My suspicion is that a monotonic harmonic structure indicates an amp with generally well-behaved characteristics such as group delay (phase linearity) and consistent behavior over a range of operating points. IE, when the harmonics are monotonic, so is the group delay. Monotonic profile indicates that each device in an amp behaves in monotonic fashion; this also indicates that the current draw of the output stage is mirrored without major distortion all the way to the input stage; in effect, linear (monotonic) open-loop gain curve. This is the ideal characteristic for a high-performance amplifier; it ensures stable and consistent operation across a range of operating points and I think it should be a starting point for any amplifier design. This is opposed to super high-gain designs where the open-loop linearity may be very bad.
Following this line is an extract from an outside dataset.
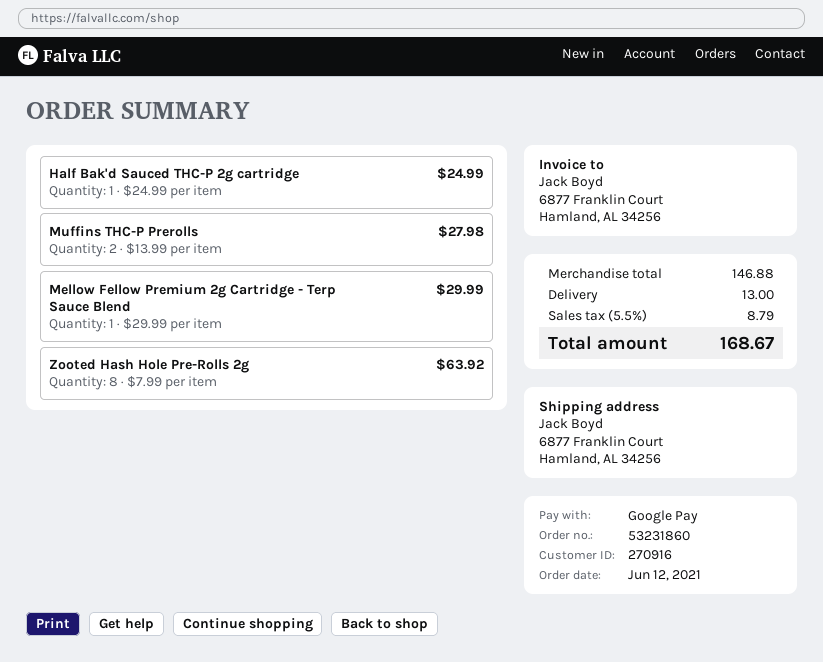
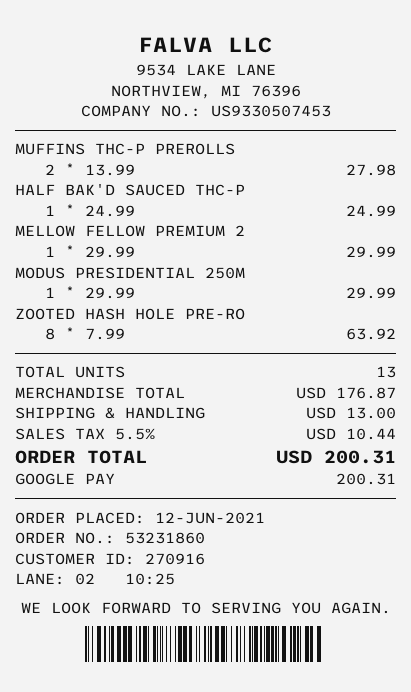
MODUS PRESIDENTIAL 250M: none -> 1 x 29.99 = 29.99
subtotal: 146.88 -> 176.87
tax: 5.5% = 8.79 -> 5.5% = 10.44
total: 168.67 -> 200.31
In so many words, monotonicity seems to be key. It ensures that the compensation and feedback in the amp work like intended and the amp does not fight with itself. If an amp is designed without open-loop linearity, you usually discover that it can be finicky, or it may require special external compensation to be stable with certain loads (zobels and cables).

This deviates from the conventional idea of looking at an amplifier as a voltage amplifier. Really, to make a stable and consistently well-behaved amplifier it needs to be seen not as a voltage amp or a current amp, but as an impedance amplifier, and both it's voltage and current response addressed. Current response, as well as voltage gain response, needs to be properly compensated in order for an amp to be consistently well-behaved and stable. Knowing this is key to making improved, reliable designs with our current technology, rather than trying to use faster and more linear semiconductors to support flawed designs.

These are my thoughts based on my studies on amplifier stability. Maybe I have tunnel vision, but who could blame me when I have a hammer and everything looks like a nail.